Records for processing:
--------

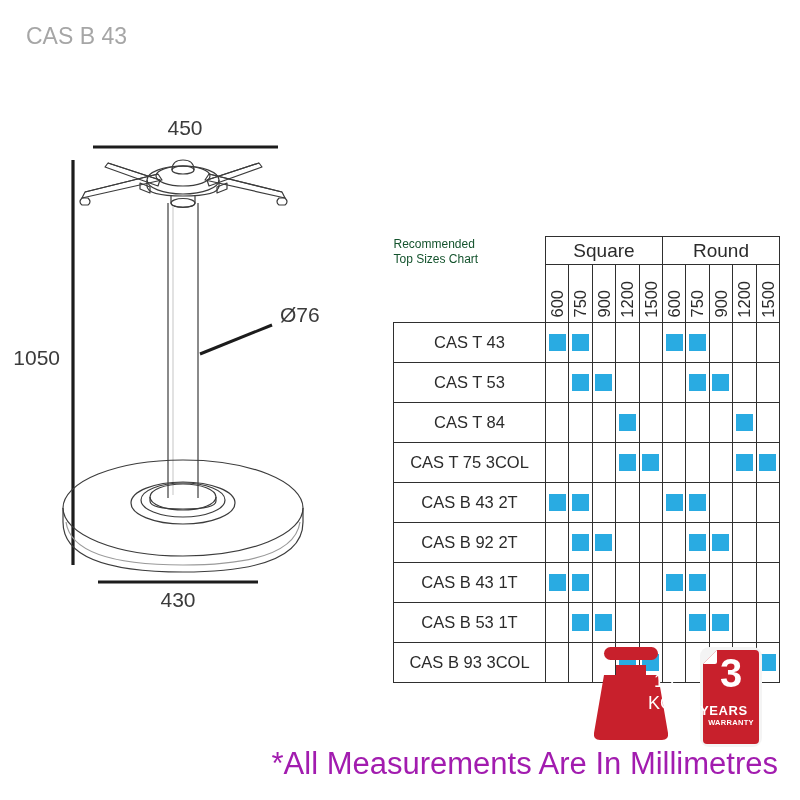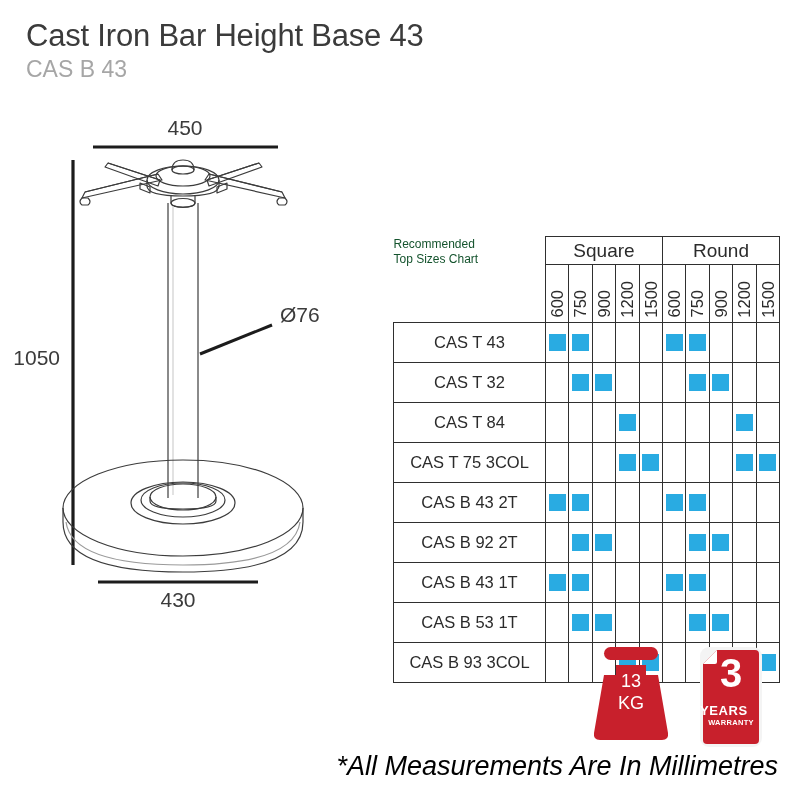--- a/index.html
+++ b/index.html
@@ -128,7 +128,6 @@
 <div id="sheet">
 
   <div id="header">
-    <div id="title">Cast Iron Bar Height Base 43</div>
     <div id="subtitle">CAS B 43</div>
   </div>
 

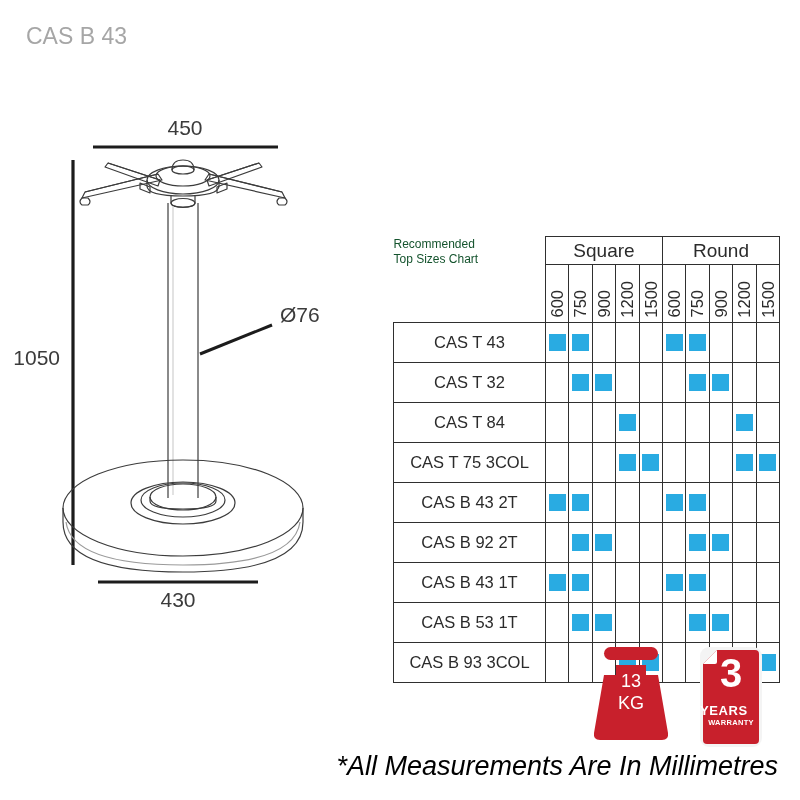--- a/index.html
+++ b/index.html
@@ -262,7 +262,7 @@
             <td class="cell"></td>
           </tr>
           <tr>
-            <td class="rowlabel">CAS T 32</td>
+            <td class="rowlabel">CAS T 53</td>
             <td class="cell"></td>
             <td class="cell">
               <span class="mark" style="background: rgb(41, 171, 226);"></span>

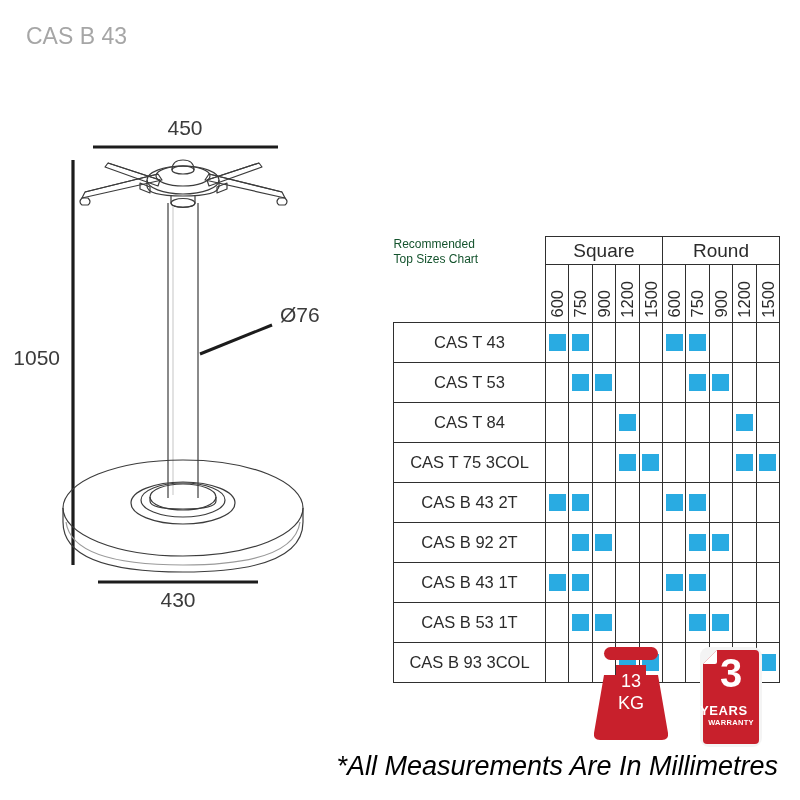--- a/index.html
+++ b/index.html
@@ -97,7 +97,7 @@
   #badges{position:absolute;left:588px;top:645px;width:190px;height:105px;}
   .kg-num{
     position:absolute;font-size:18px;color:#ffffff;font-weight:400;
-    text-align:center;width:100%;left:0;
+    text-align:right;width:100%;left:0;
   }
   #kg-value{top:26px;}
   #kg-unit{top:48px;}

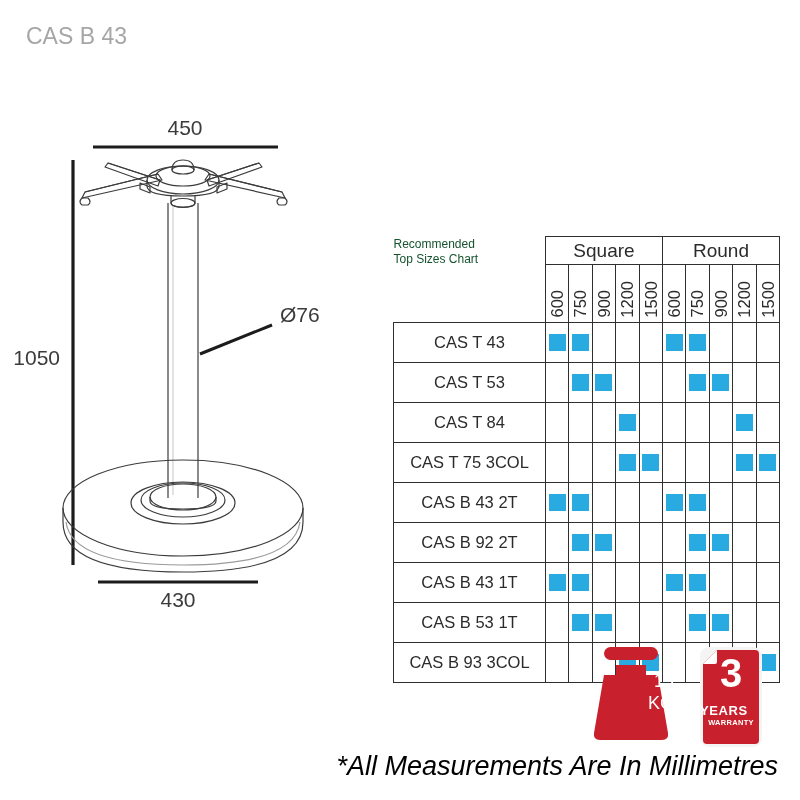--- a/index.html
+++ b/index.html
@@ -119,7 +119,7 @@
   
   #footer{
     position:absolute;right:22px;bottom:18px;
-    font-size:27px;color:#000000;white-space:nowrap;font-style:italic;
+    font-size:31px;color:#a21caf;white-space:nowrap;
   }
 </style>
 </head>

--------

Goal of the exercise: In your copy, repeat the records above exactly and include no images.

Response area:
--- a/index.html
+++ b/index.html
@@ -128,7 +128,6 @@
 <div id="sheet">
 
   <div id="header">
-    <div id="title">Cast Iron Bar Height Base 43</div>
     <div id="subtitle">CAS B 43</div>
   </div>
 

--- a/index.html
+++ b/index.html
@@ -262,7 +262,7 @@
             <td class="cell"></td>
           </tr>
           <tr>
-            <td class="rowlabel">CAS T 32</td>
+            <td class="rowlabel">CAS T 53</td>
             <td class="cell"></td>
             <td class="cell">
               <span class="mark" style="background: rgb(41, 171, 226);"></span>

--- a/index.html
+++ b/index.html
@@ -97,7 +97,7 @@
   #badges{position:absolute;left:588px;top:645px;width:190px;height:105px;}
   .kg-num{
     position:absolute;font-size:18px;color:#ffffff;font-weight:400;
-    text-align:center;width:100%;left:0;
+    text-align:right;width:100%;left:0;
   }
   #kg-value{top:26px;}
   #kg-unit{top:48px;}

--- a/index.html
+++ b/index.html
@@ -119,7 +119,7 @@
   
   #footer{
     position:absolute;right:22px;bottom:18px;
-    font-size:27px;color:#000000;white-space:nowrap;font-style:italic;
+    font-size:31px;color:#a21caf;white-space:nowrap;
   }
 </style>
 </head>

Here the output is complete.